• **GIVEN DATA**
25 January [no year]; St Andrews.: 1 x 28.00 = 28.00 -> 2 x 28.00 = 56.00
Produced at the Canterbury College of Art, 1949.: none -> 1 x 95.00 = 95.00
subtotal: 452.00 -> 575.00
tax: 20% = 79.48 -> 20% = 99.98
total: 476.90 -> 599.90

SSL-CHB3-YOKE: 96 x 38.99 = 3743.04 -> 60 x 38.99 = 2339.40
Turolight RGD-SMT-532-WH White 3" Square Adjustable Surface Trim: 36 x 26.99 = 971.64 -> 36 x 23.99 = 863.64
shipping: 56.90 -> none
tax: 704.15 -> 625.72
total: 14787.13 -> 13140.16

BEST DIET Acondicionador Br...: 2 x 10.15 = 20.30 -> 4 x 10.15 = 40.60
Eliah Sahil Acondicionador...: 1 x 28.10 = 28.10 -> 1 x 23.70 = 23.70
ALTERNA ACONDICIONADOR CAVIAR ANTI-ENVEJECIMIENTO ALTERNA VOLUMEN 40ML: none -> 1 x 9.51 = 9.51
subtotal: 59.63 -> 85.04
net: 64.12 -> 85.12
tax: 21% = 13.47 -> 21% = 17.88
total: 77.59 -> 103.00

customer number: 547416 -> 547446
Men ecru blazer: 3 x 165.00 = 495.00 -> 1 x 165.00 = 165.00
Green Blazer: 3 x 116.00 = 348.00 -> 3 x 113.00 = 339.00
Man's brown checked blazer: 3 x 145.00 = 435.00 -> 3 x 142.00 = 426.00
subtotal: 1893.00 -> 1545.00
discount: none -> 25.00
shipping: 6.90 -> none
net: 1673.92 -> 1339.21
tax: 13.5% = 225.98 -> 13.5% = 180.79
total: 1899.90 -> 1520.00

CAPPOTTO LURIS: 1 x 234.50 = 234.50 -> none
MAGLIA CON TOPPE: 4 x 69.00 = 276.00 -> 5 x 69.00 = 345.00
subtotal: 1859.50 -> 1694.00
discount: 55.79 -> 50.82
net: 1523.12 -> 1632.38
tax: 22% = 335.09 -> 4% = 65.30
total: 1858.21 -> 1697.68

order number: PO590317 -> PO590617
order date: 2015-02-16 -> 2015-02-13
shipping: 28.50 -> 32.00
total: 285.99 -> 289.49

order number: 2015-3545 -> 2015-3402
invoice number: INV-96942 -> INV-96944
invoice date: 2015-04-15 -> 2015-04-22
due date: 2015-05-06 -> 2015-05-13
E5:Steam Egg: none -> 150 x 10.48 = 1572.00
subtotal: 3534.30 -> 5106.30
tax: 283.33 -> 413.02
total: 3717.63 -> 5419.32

• **TASK DESCRIPTION**
Repeat exactly the lines from the line containing "net: 1523.12 -> 1632.38" through the end of the listing above; both boundary lines are part of the output.

• **EXPECTED OUTPUT**
net: 1523.12 -> 1632.38
tax: 22% = 335.09 -> 4% = 65.30
total: 1858.21 -> 1697.68

order number: PO590317 -> PO590617
order date: 2015-02-16 -> 2015-02-13
shipping: 28.50 -> 32.00
total: 285.99 -> 289.49

order number: 2015-3545 -> 2015-3402
invoice number: INV-96942 -> INV-96944
invoice date: 2015-04-15 -> 2015-04-22
due date: 2015-05-06 -> 2015-05-13
E5:Steam Egg: none -> 150 x 10.48 = 1572.00
subtotal: 3534.30 -> 5106.30
tax: 283.33 -> 413.02
total: 3717.63 -> 5419.32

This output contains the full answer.